On prépare les coquilles d'huitres différemment ; mais comme la préparation les peut altérer et gâter, particulièrement lorsqu'on les calcine par le feu, M. Homberg a communiqué dans les mém. de l'acad. des Scienc. ann. 1700, la manière dont il se servait pour les préparer.

" Prenez, dit-il, cette partie de la coquille de l'huitre qui est creuse, en jetant l'autre moitié qui est plate ; lavez-les bien des ordures extérieures, et faites-les secher pendant quelques jours au soleil ; étant seches, pilez-les dans un mortier de marbre, elles se mettront en bouillie ; exposez-les de nouveau au soleil pour les sécher ; puis achevez de les piler, et passez la poudre par un tamis fin ".

Les coquilles d'huitres entrent dans le remède de mademoiselle Stephens pour la pierre.

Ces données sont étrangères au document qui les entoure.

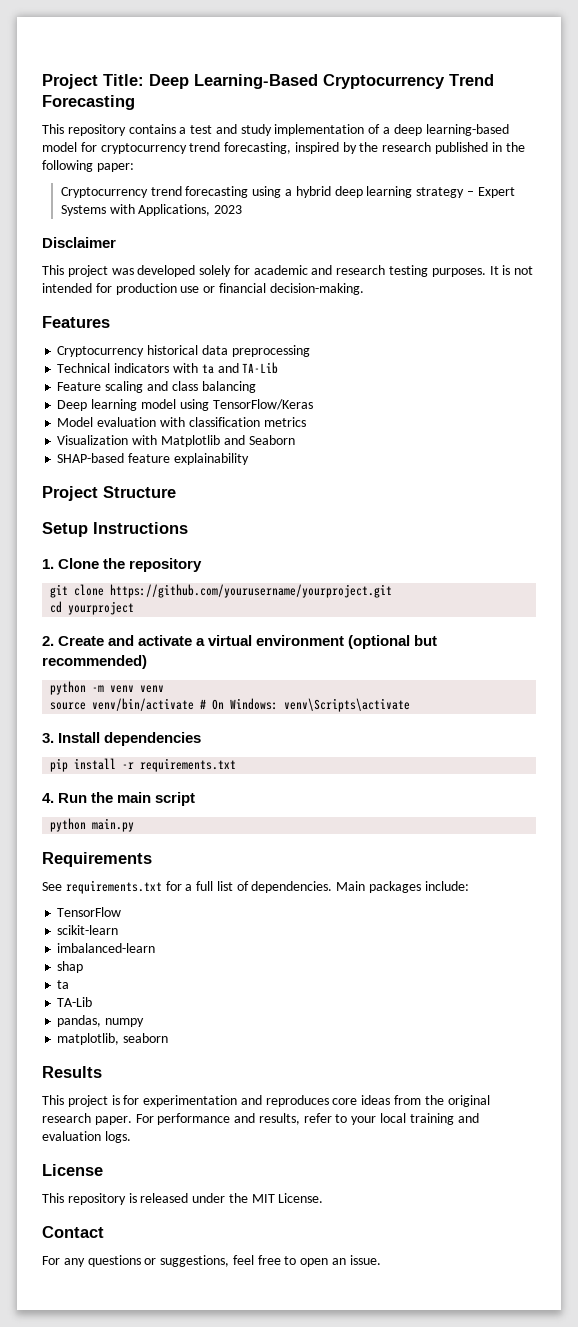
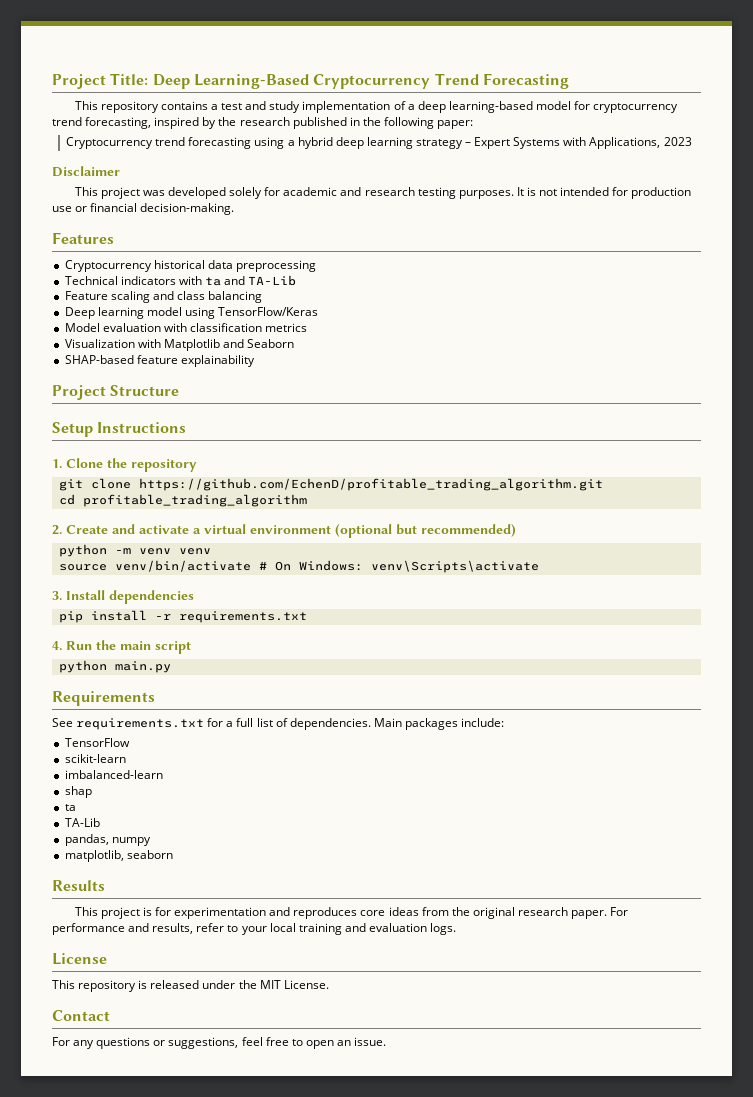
- git clone https://github.com/yourusername/yourproject.git
+ git clone https://github.com/EchenD/profitable_trading_algorithm.git
- cd yourproject
+ cd profitable_trading_algorithm

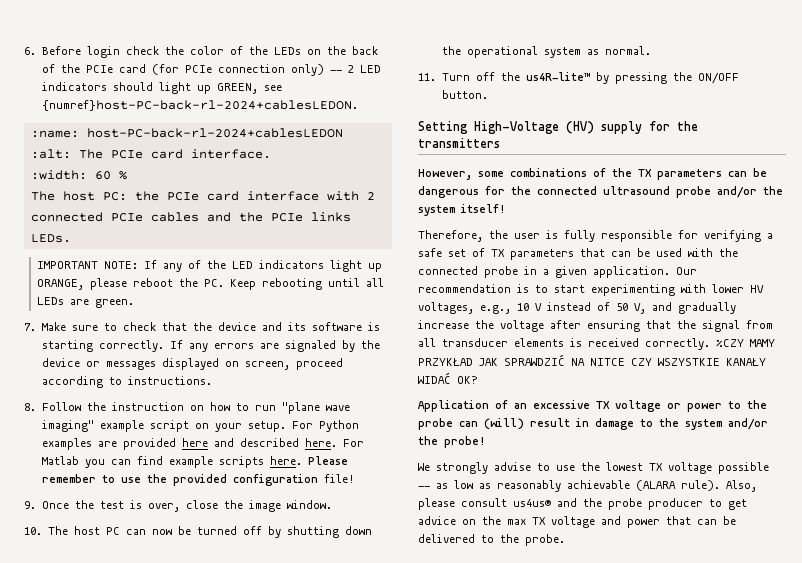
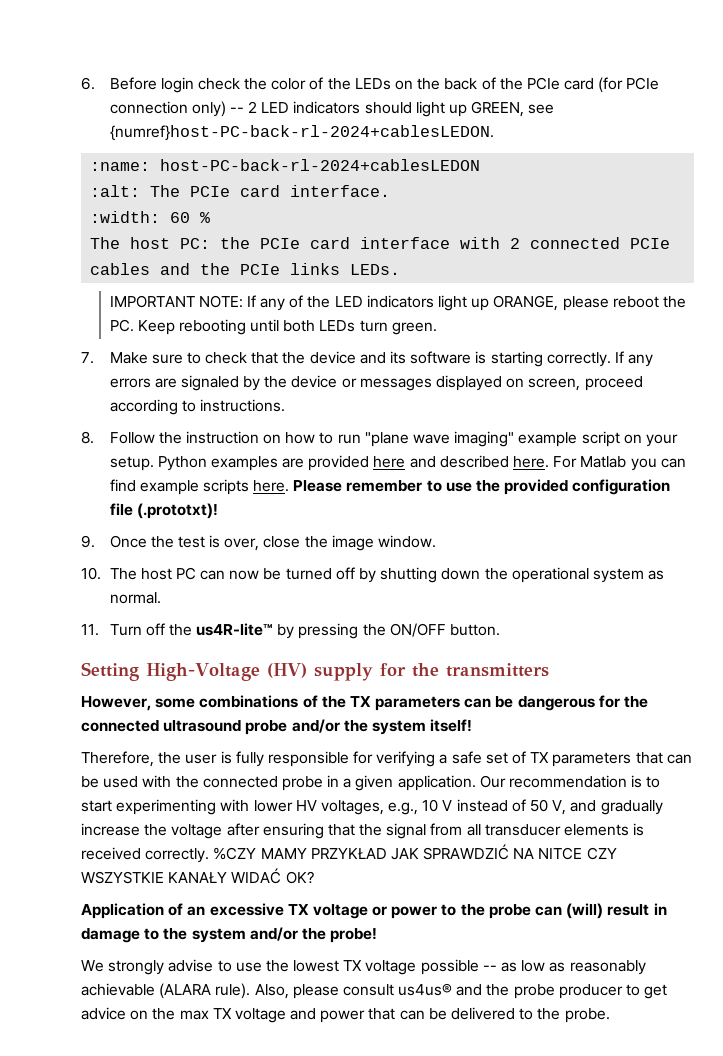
- IMPORTANT NOTE: If any of the LED indicators light up ORANGE, please reboot the PC. Keep rebooting until all LEDs are green.
+ IMPORTANT NOTE: If any of the LED indicators light up ORANGE, please reboot the PC. Keep rebooting until both LEDs turn green.
- For Python examples are provided here and described here.
+ Python examples are provided here and described here.
- Please remember to use the provided configuration file!
+ Please remember to use the provided configuration file (.prototxt)!

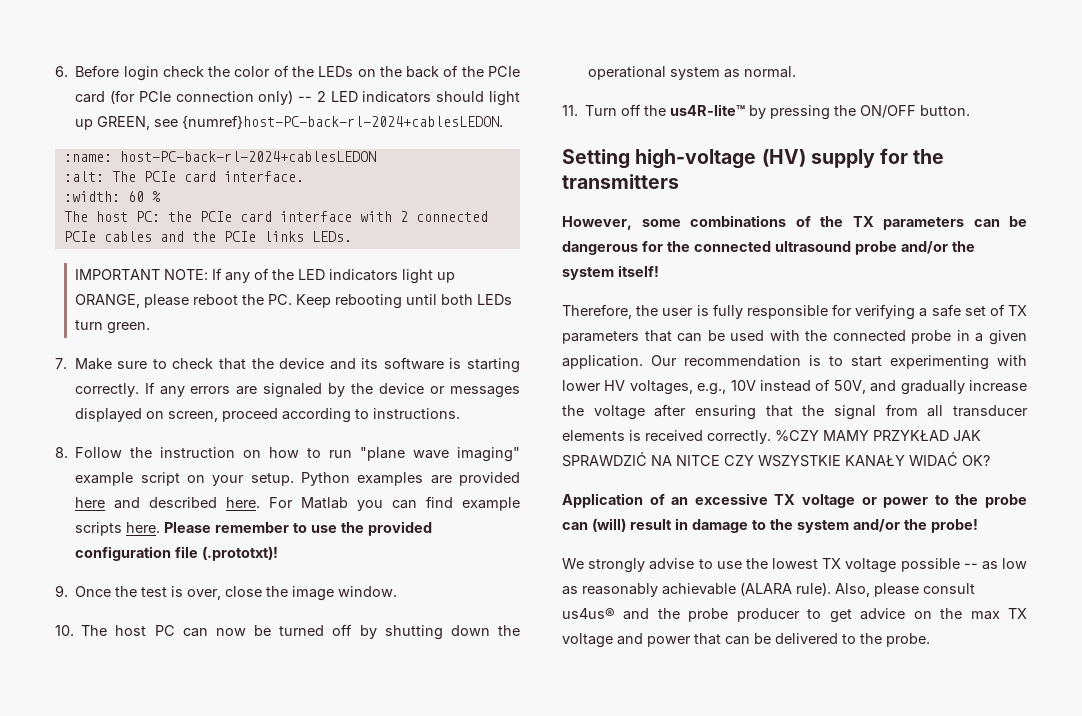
- Setting High-Voltage (HV) supply for the transmitters
+ Setting high-voltage (HV) supply for the transmitters
- Our recommendation is to start experimenting with lower HV voltages, e.g., 10 V instead of 50 V, and gradually increase the voltage after ensuring that the signal from all transducer elements is received correctly.
+ Our recommendation is to start experimenting with lower HV voltages, e.g., 10V instead of 50V, and gradually increase the voltage after ensuring that the signal from all transducer elements is received correctly.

Les Romains donnèrent longtemps la préférence aux huitres du lac Lucrin, qu'Horace appelle Lucrina conchylia ; ensuite ils aimèrent mieux celles de Brindes et de Tarente ; et finalement ils ne purent plus souffrir que celles de l'océan Atlantique. Nous sommes devenus aussi délicats que les Romains ; nous ne goutons aujourd'hui que les huitres vertes. Voyez à l'article PECHE DES HUITRES, comment on les verdit.

Mais le secret que les Romains avaient de conserver les huitres ne nous est pas parvenu. Apicius l'a gardé pour lui. Il vivait sous Trajan, et lui fit parvenir des huitres très-fraiches au pays des Parthes. C'est ce même Apicius, selon quelques critiques, qui composa le fameux traité de re culinaria. Torinus trouva, dit-on, cet ouvrage dans l'île de Maguelone, près de Montpellier, et le fit imprimer à Basle en 1541 in-4°. (D.J.)